To simplify discussion on the different parts of the city, the city was divided into eight areas based on the common way in which these city regions were, and are, referred to by the local population.

Table 2 Summary of the G i * analysis by individual years.

G i * – 1907

The summary of the number of cells that were significant at each distance value are reported in Table 2. Figure 5 displays the significant grid cells by cluster size for 1907. Interestingly, one single cell had the highest overall G i * value of 7.5. This cell, with a maximum cluster distance of 150 m suggests a strong localized outbreak.

Figure 5
figure 5

All of the cells representing significant clusters in 1907 displayed by their cluster size.

G i * – 1908

Table 2 summarizes the number of cells that were significant at each distance value in 1908. Figure 6 displays the significant grid cells by cluster size for this year. It is evident that two sections of the city were primarily impacted during 1908, and these areas tended to display clusters at larger distance values. Three tight groups of localized clusters are visible, as well, in Foggy Bottom, Northwest, and Southeast (Figure 4). Like 1906, significant cells were skewed toward the 1000 m distance value.

Figure 6
figure 6

All of the cells representing significant clusters in 1908 displayed by their cluster size.

G i * – 1909

The number of cells that were significant at each distance value for 1909 are summarized in Table 2. Figure 7 displays the significant grid cells by cluster size for 1909. This year displays more significant cells at the 150 m distance than any other distance explored here. The significant cells, regardless of cluster size, are more dispersed in 1909 than the other years.

Figure 7
figure 7

All of the cells representing significant clusters in 1909 displayed by their cluster size.

Temporal results

To evaluate temporal stability in spatial hotspots between years, in other words to identify city areas that were conducive to typhoid in all time periods, the total number of years any cell had a significant Gi* value at each distance were tallied. All of these tallies are displayed in Table 3. Interestingly, at all distances most cells were only significant in a single year. Only five cells were significant in two years, and no cells were significant at a particular distance for more than two years. When significant clusters are considered regardless of distance, most cells were still only significant in one year. Only two cells were significant in three years, and no cells were significant cluster members for the duration of the study period regardless of cluster size.

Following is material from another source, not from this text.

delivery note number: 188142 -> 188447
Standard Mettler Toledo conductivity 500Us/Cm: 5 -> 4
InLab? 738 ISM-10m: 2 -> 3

Table 3 The total number of years any given grid cell was a member of a spatial cluster at specific distances(d) and for any given distance based on the G i * values.

Discussion

The K-function analysis indicated a lack of global clustering. While this result for each year in the study period supports the conclusions of the original reports it does not indicate that clustering was non-existent in the city. The hypothesis, that typhoid clustered locally, was supported in the results of the G i * statistic. The G i * statistic results also demonstrated that the disease clustered at multiple scales. These findings refute the conclusions drawn in all four PHS typhoid reports concerning the distribution of cases where the only mention of possible large concentrations of typhoid cases was within the 1908 report. Results of this current study indicated both widespread and localized clusters occurred in all four years (Table 2; Figures 3, 5, 6, and 7).

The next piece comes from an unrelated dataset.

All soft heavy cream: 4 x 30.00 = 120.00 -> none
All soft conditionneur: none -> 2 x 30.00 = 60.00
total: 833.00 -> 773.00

The second question addressed whether or not clusters varied in size during each year. Again, variation existed in the ratios of cluster sizes within and between the outbreak years. Two years, 1906 and 1908 skewed toward clusters of 1000 m suggesting that large areas of the city were infected over the course of the study period. However, 1907 and 1909, showed a more localized pattern of infection, with more clusters at a critical distance of 150 m in these years.

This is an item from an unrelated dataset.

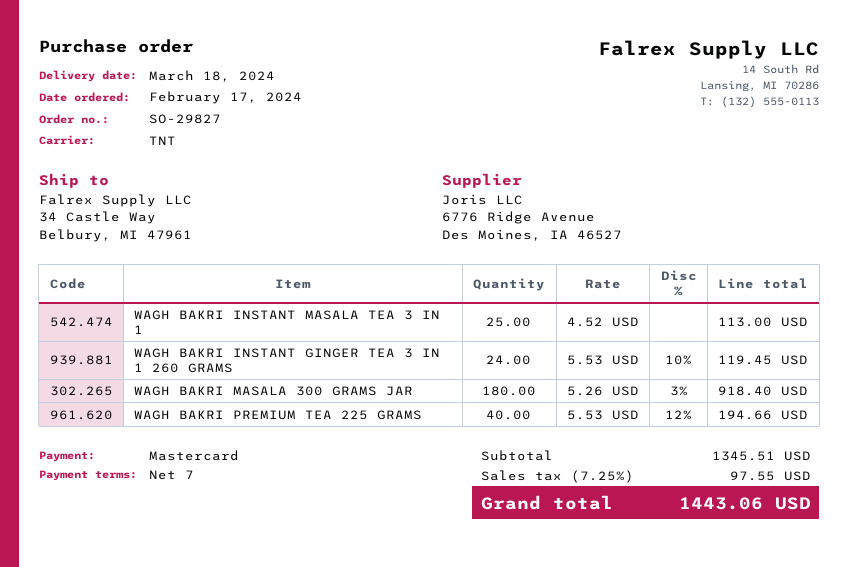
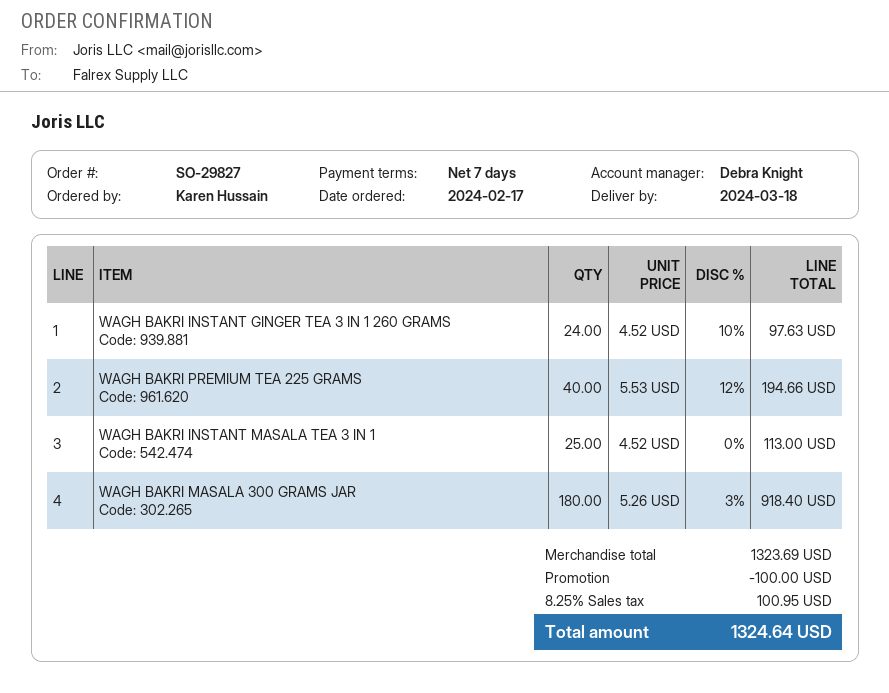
WAGH BAKRI INSTANT GINGER TEA 3 IN 1 260 GRAMS: 24 x 5.53 - 10% = 119.45 -> 24 x 4.52 - 10% = 97.63
subtotal: 1345.51 -> 1323.69
discount: none -> 100.00
tax: 7.25% = 97.55 -> 8.25% = 100.95
total: 1443.06 -> 1324.64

When assessing the question of temporal stability across the study period, we can consider each region of the city separately (Figure 4). Each region of the city appears to have had varied degrees of typhoid intensity within and between outbreak years generally indicating a potential lack of a consistent source of the bacteria (Tables 2 and 3).

Georgetown was impacted in 1906 and 1908, with moderate to large clusters, lacked cases in 1907, and saw only four localized clusters in 1909. The 1908 milk related outbreak in this area was investigated by Rosenau and his colleagues in order to find the source of a rapid increase in typhoid cases at a time when cases had been decreasing that year [26]. Through the investigation, the PHS officers found that only households purchasing milk from two different dairymen during September 1908 were reporting new typhoid cases. Other households on the same streets using different milk suppliers did not report new typhoid cases. The detailed investigation by the PHS narrowed the possible sources of typhoid carried into the city through milk to a single dairy in Maryland, which supplied both dairymen on a daily basis. The owner of the Maryland dairy was a typhoid carrier, having contracted the disease 18 years previously, and although not displaying symptoms since that time was still shedding bacteria. Following the discovery of a typhoid carrier at a dairy, the sale of milk from that dairy was discontinued and eight days later the last case along the routes of the two milk suppliers was reported [26].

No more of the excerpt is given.